26.     The Government does not envisage that significant public expenditure implications will arise from this Act. The Act provides simply for the setting up and preparation of OFCOM to receive functions, not the carrying out of those functions. The current cost of regulating the communications sector is in the region of £118 million. Once fully operational, the Government would expect the costs of OFCOM to be met almost entirely from those it regulates. However, as is common with setting up new statutory bodies, the Government will share with industry the cost of initial establishment, in the form of an advance or an initial grant in aid. It is intended that subsequent repayment of any advance would be met out of the powers that OFCOM would have to charge fees to the sector under the subsequent Communications Bill. The Government envisages that the initial planning costs of establishing OFCOM so that it can prepare to receive its functions will be of the order of £5 million spread over the period of transition.

27.     By adding to the existing regulators' statutory functions, the Act allows existing regulators to recover a proportion of the establishment cost from the communications sector. These powers mean that the net cost to public expenditure will be significantly less than the overall gross cost of the practical transition. In the long term this Act and the subsequent Communications Bill is expected to have little impact on net public expenditure, but will be more fully assessed in the draft Explanatory Notes which will accompany the publication of the draft Communications Bill.

28.     There will be almost no effect on public service manpower under this Act. However, the expectation is that civil service manpower would decrease by some 870 when the Radiocommunications Agency and Oftel are moved into OFCOM under the Communications Bill.


29.     The negative regulatory impact of this Act is minimal, although the communications industry might have to bear part of the transitional cost.
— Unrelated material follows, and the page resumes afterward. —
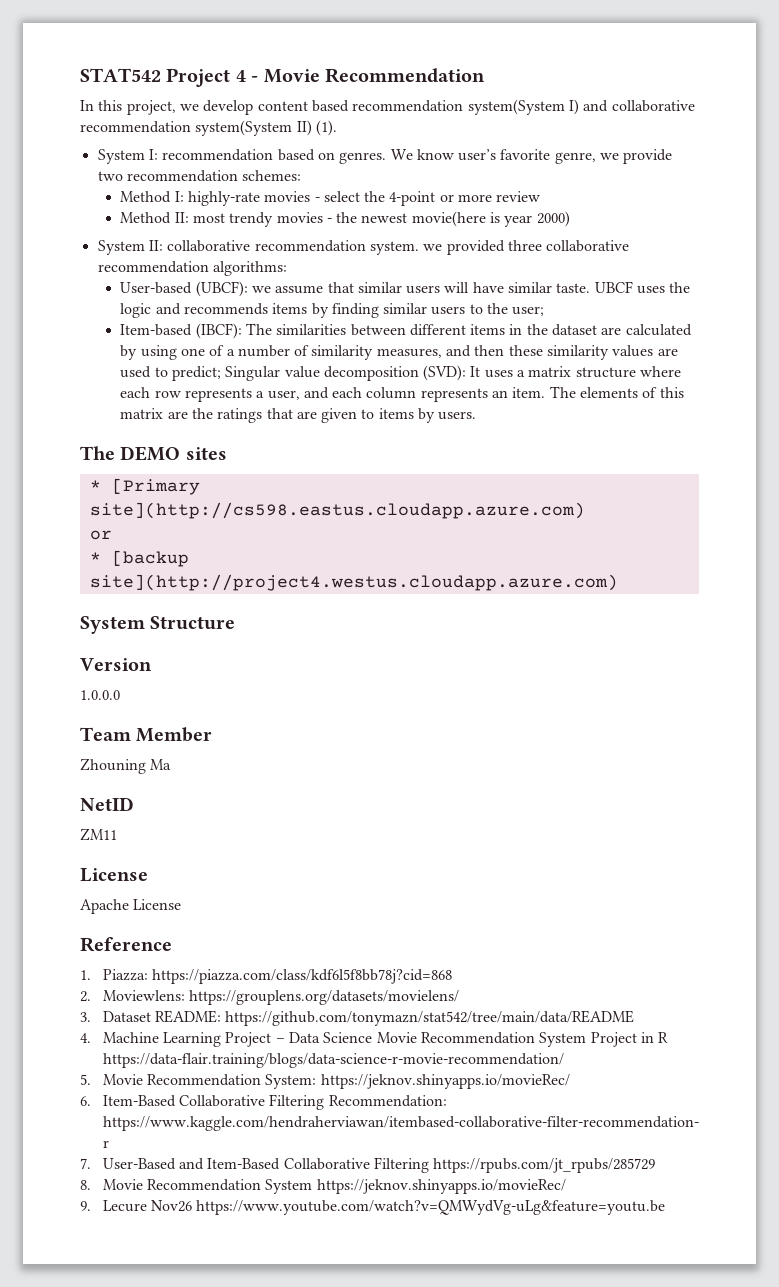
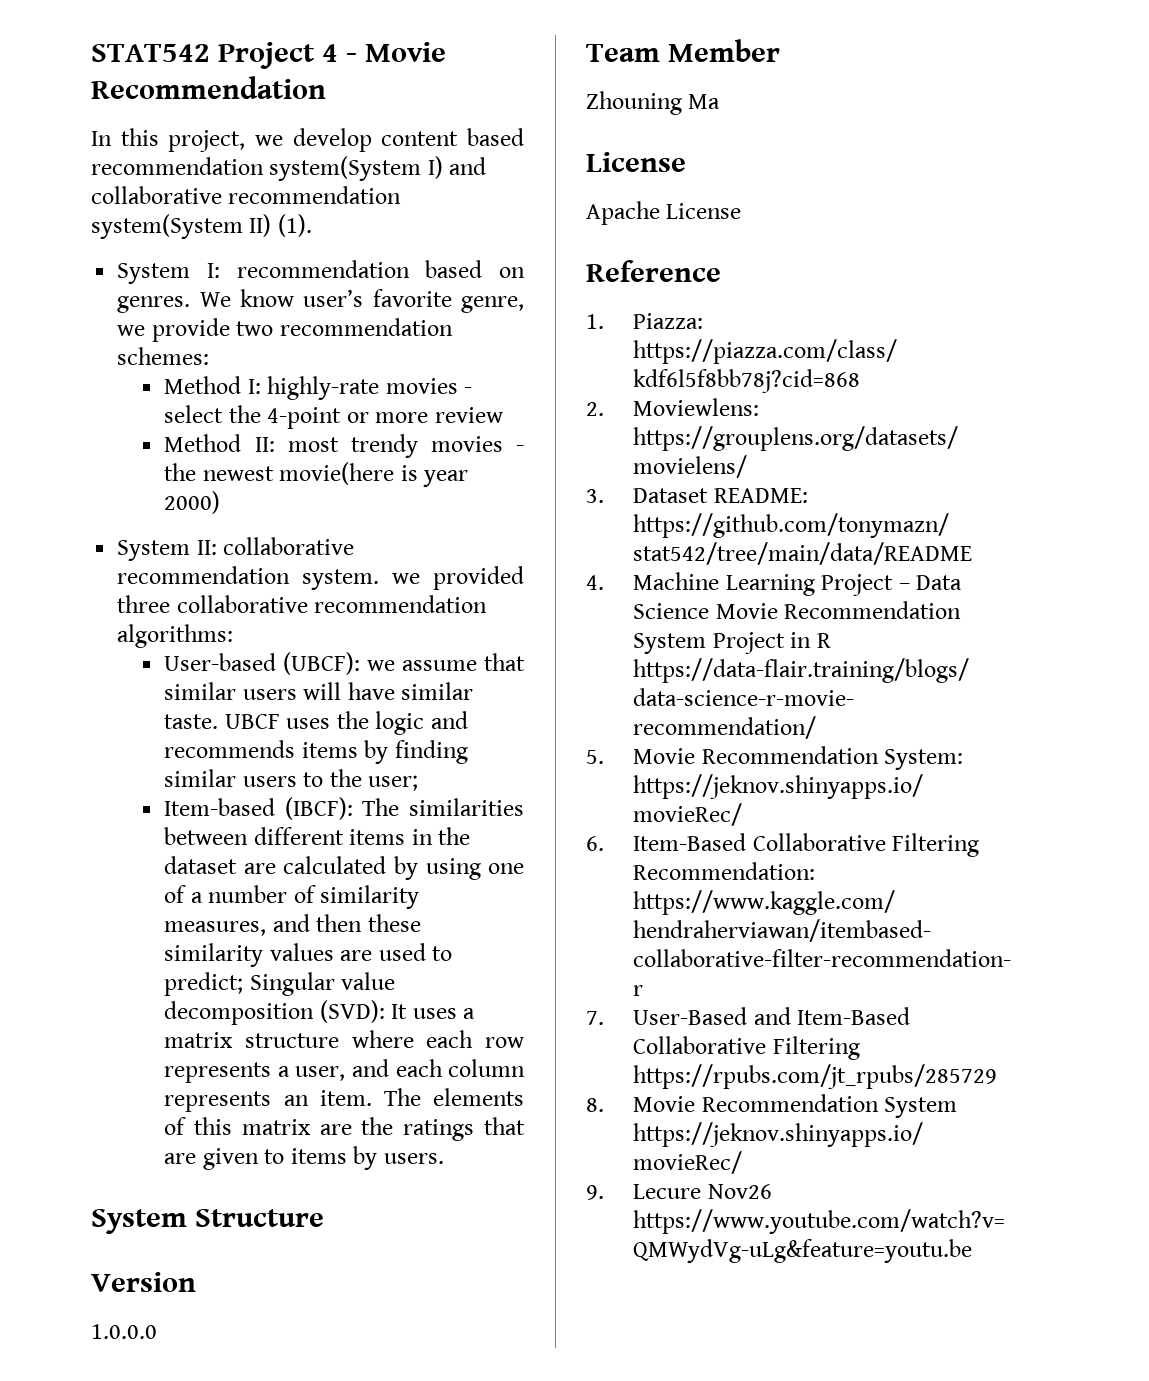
[80,446,227,461] [89,478,200,495] [89,502,585,519] [89,530,112,540] [89,550,189,567] [89,574,618,591] // The DEMO sites // * [Primary site](http://cs598.eastus.cloudapp.azure.com) // or // * [backup site](http://project4.westus.cloudapp.azure.com) -> (444, 1158) none
[80,797,134,811] [80,828,117,841] // NetID // ZM11 -> (721, 101) none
The positive impact in terms of a smoother transition to the new regime should be substantial, but is unquantifiable. The impact of the new regime as compared with the existing five regimes is expected to be positive but will be more fully assessed in the draft Regulatory Impact Assessment which will accompany the publication of the draft Communications Bill.


30.     Section 19 of the Human Rights Act 1998 requires the Minister in charge of a Bill in each House of Parliament to make a statement about the compatibility of its provisions with the Convention rights (as defined by section 1 of that Act). Patricia Hewitt, the Secretary of State for Trade and Industry, and Baroness Blackstone, the Minister for the Arts, made statements to the effect that -

"In my view the provisions of the Office of Communications Bill are compatible with the Convention rights."